**Exercise**
Extract only the lines running from the top of the entries to the line that holds "customer number: CU80113 -> CU81013". Include that line and omit the pictures.

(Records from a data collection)
• • • • • • •

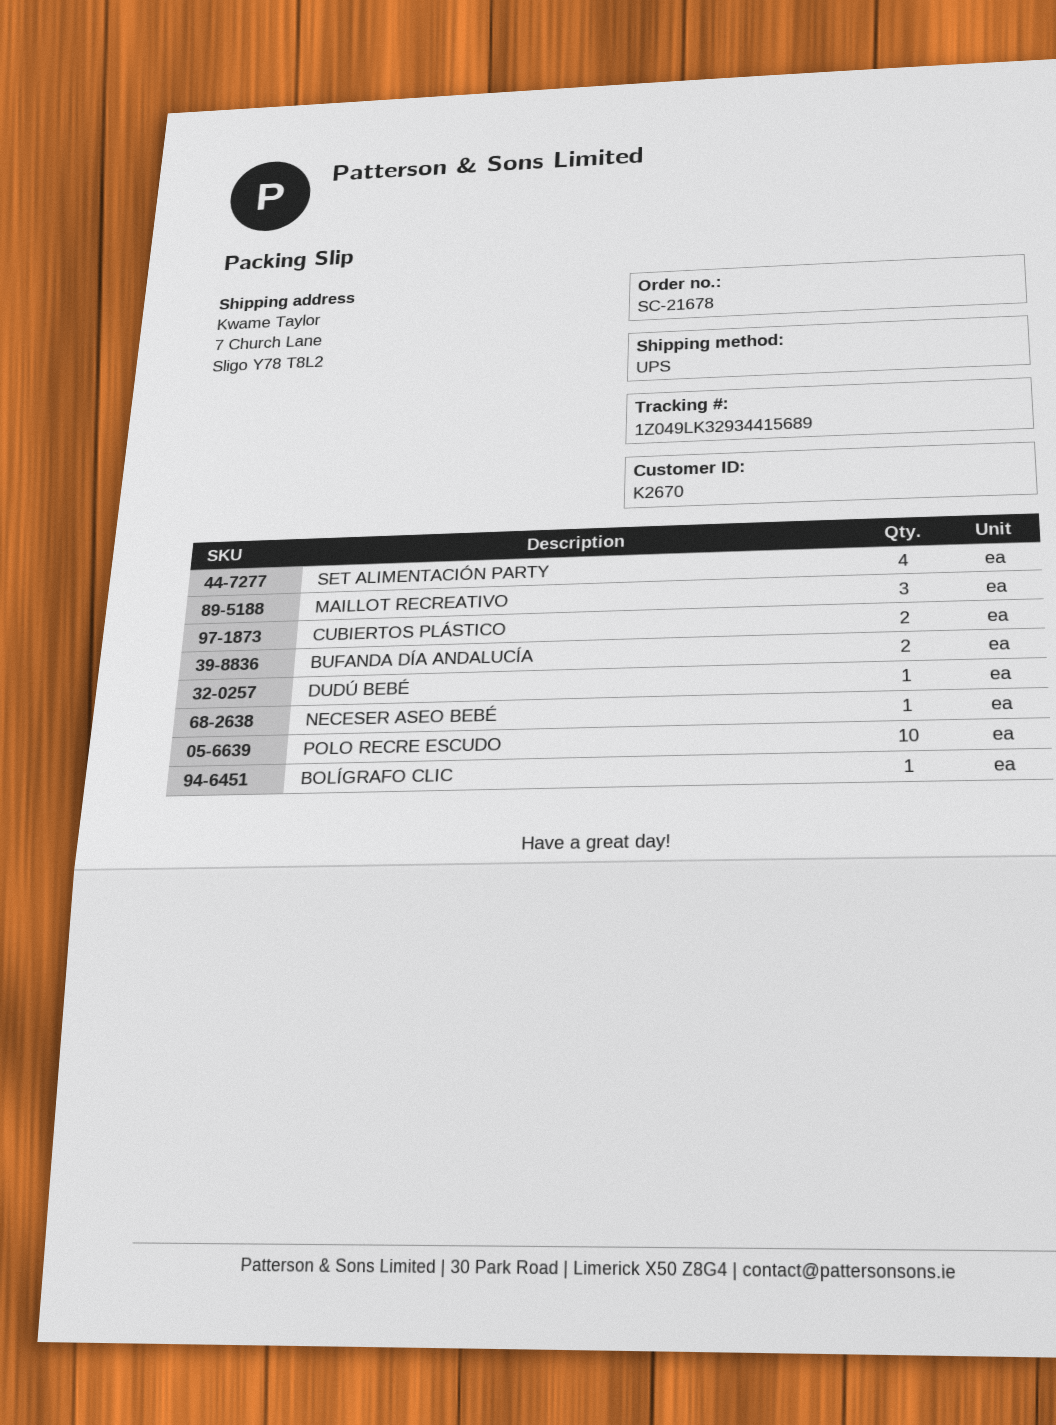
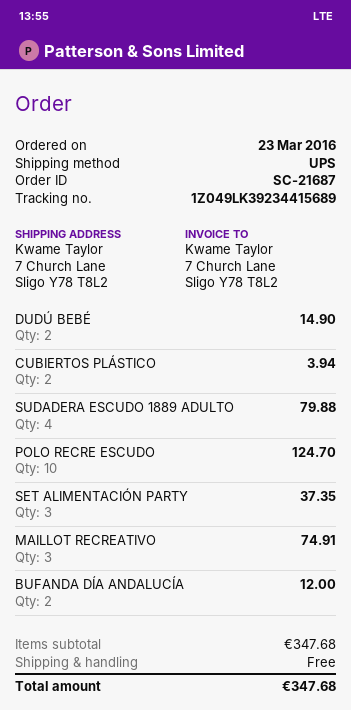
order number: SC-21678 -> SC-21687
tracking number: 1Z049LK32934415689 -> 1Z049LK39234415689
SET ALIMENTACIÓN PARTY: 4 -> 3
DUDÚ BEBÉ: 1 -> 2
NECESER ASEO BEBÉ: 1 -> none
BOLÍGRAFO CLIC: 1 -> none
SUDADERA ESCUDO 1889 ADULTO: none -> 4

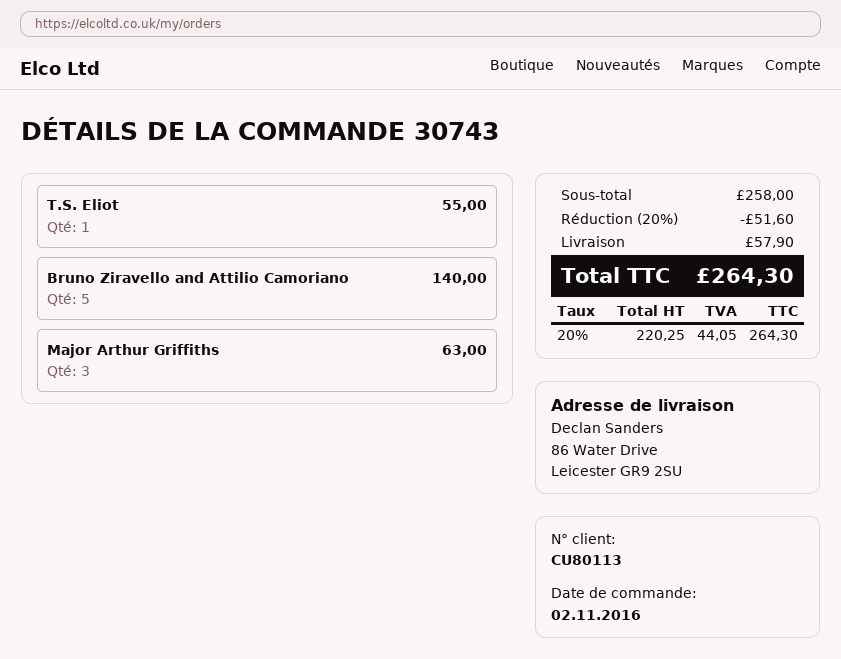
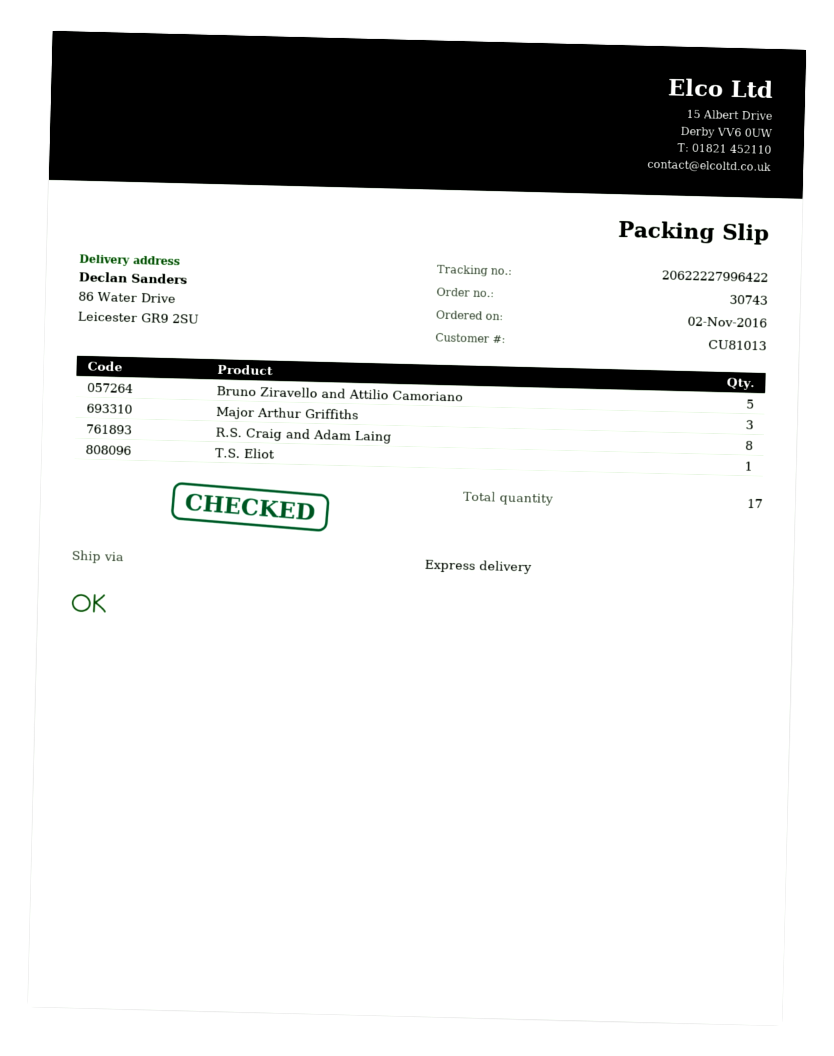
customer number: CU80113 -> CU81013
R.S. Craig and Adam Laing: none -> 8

• • • • • • •

**Response area**
order number: SC-21678 -> SC-21687
tracking number: 1Z049LK32934415689 -> 1Z049LK39234415689
SET ALIMENTACIÓN PARTY: 4 -> 3
DUDÚ BEBÉ: 1 -> 2
NECESER ASEO BEBÉ: 1 -> none
BOLÍGRAFO CLIC: 1 -> none
SUDADERA ESCUDO 1889 ADULTO: none -> 4

customer number: CU80113 -> CU81013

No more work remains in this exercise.